• Supplied data:
=-=-=-=-=

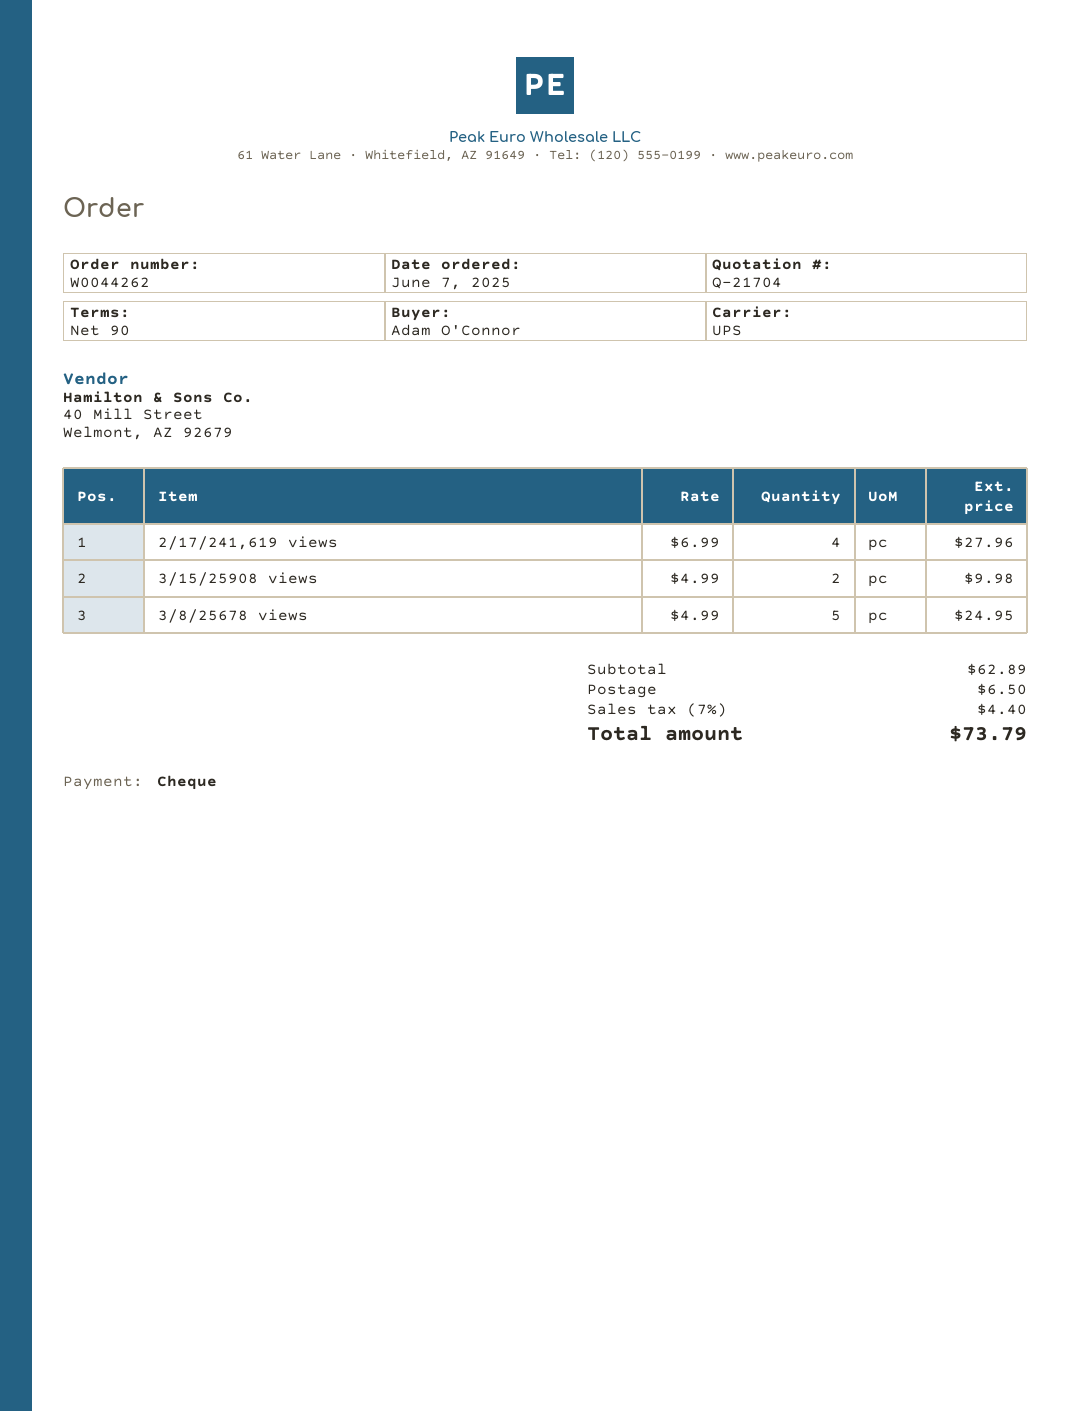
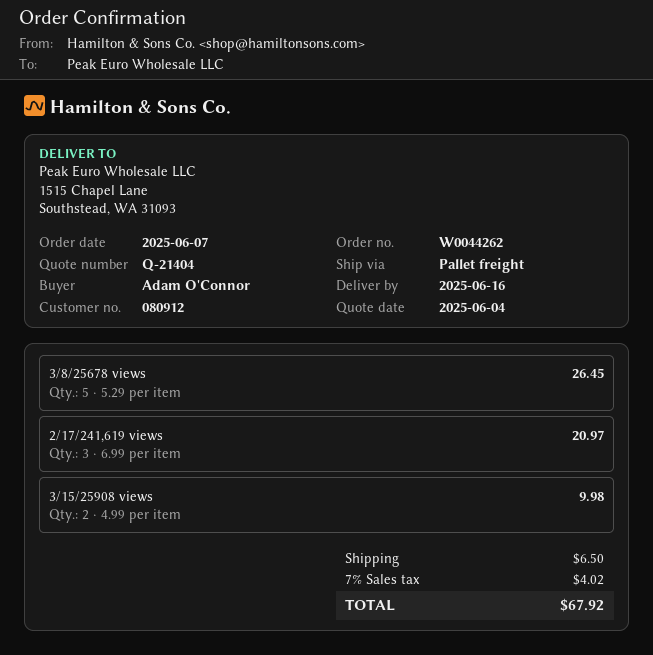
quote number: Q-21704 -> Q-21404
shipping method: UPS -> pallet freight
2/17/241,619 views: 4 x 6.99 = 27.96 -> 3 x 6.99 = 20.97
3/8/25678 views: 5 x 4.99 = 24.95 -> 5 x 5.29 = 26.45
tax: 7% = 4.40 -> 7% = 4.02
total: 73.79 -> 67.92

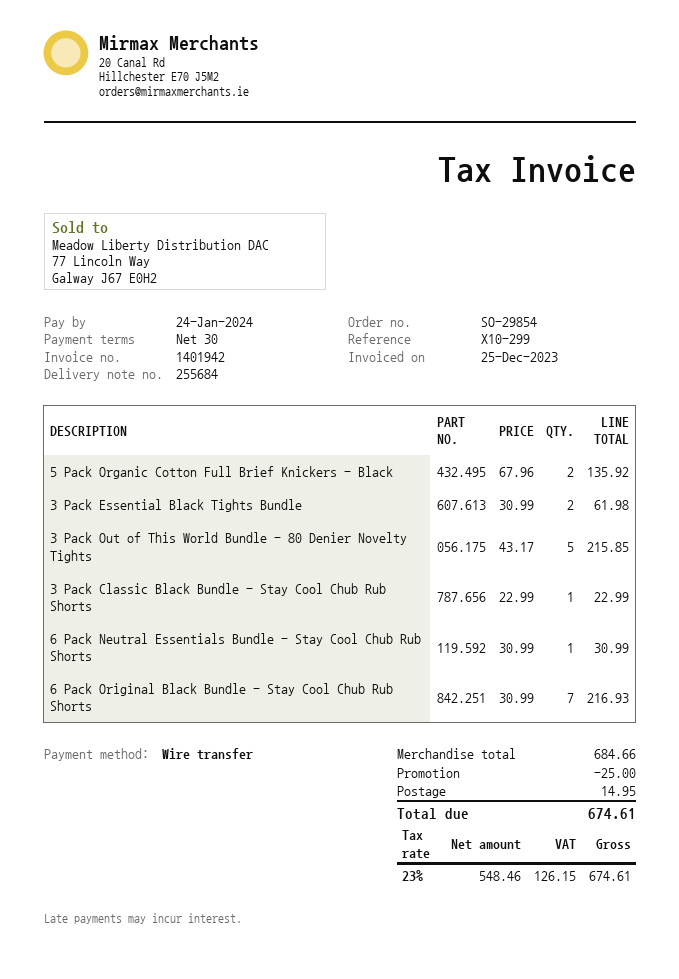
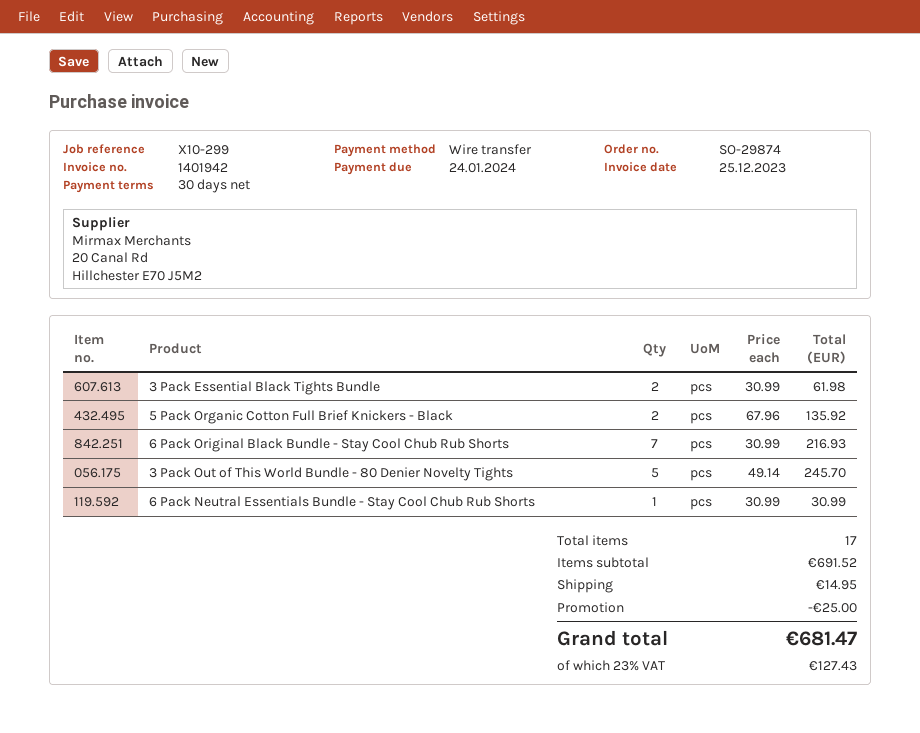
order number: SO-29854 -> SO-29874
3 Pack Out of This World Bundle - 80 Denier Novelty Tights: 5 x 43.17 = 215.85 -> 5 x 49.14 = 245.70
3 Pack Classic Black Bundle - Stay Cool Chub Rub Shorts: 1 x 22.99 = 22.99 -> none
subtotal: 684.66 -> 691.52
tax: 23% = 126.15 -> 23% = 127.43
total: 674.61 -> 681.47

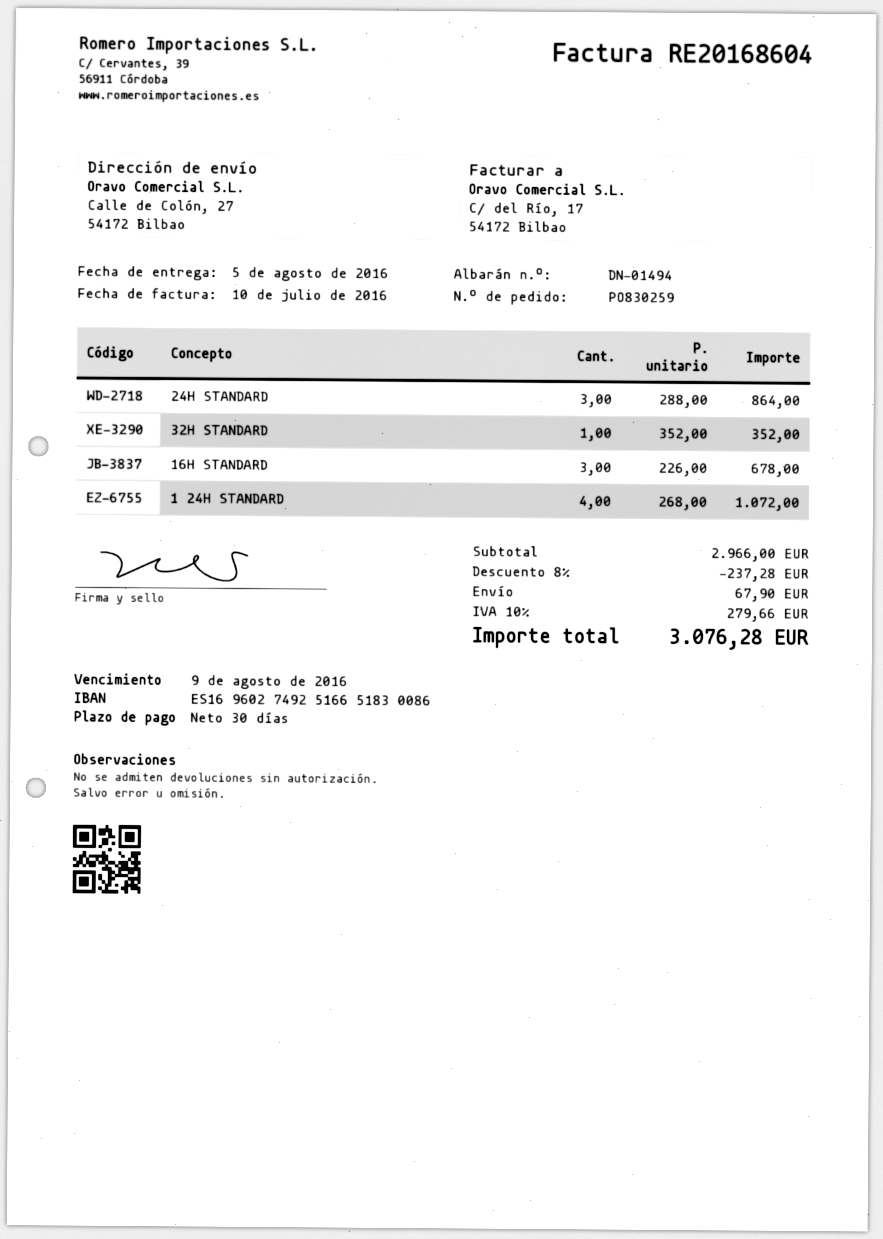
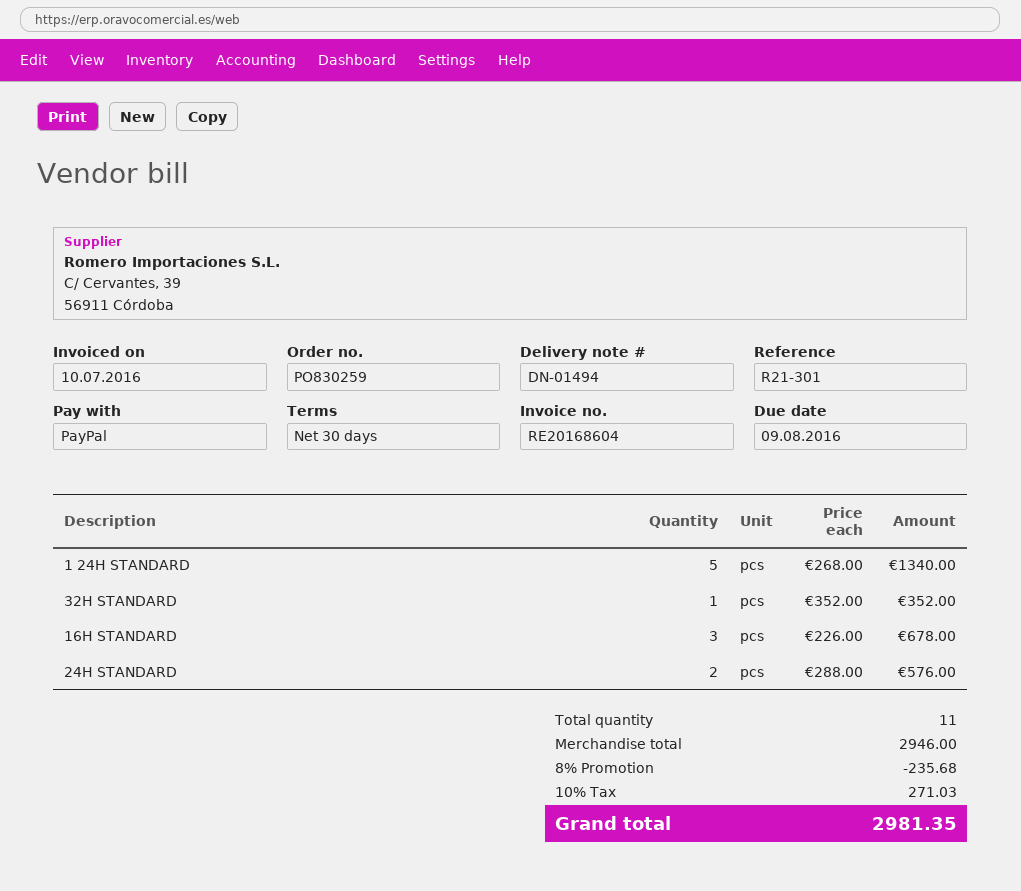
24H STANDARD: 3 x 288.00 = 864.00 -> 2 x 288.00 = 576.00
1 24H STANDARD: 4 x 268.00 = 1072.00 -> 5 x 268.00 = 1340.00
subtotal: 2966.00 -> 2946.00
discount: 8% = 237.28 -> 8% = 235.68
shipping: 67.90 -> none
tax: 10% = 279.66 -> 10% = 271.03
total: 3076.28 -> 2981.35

=-=-=-=-=

• Activity: Only the text is to be copied: please reproduce the records exactly and drop the pictures.

• Written response:
quote number: Q-21704 -> Q-21404
shipping method: UPS -> pallet freight
2/17/241,619 views: 4 x 6.99 = 27.96 -> 3 x 6.99 = 20.97
3/8/25678 views: 5 x 4.99 = 24.95 -> 5 x 5.29 = 26.45
tax: 7% = 4.40 -> 7% = 4.02
total: 73.79 -> 67.92

order number: SO-29854 -> SO-29874
3 Pack Out of This World Bundle - 80 Denier Novelty Tights: 5 x 43.17 = 215.85 -> 5 x 49.14 = 245.70
3 Pack Classic Black Bundle - Stay Cool Chub Rub Shorts: 1 x 22.99 = 22.99 -> none
subtotal: 684.66 -> 691.52
tax: 23% = 126.15 -> 23% = 127.43
total: 674.61 -> 681.47

24H STANDARD: 3 x 288.00 = 864.00 -> 2 x 288.00 = 576.00
1 24H STANDARD: 4 x 268.00 = 1072.00 -> 5 x 268.00 = 1340.00
subtotal: 2966.00 -> 2946.00
discount: 8% = 237.28 -> 8% = 235.68
shipping: 67.90 -> none
tax: 10% = 279.66 -> 10% = 271.03
total: 3076.28 -> 2981.35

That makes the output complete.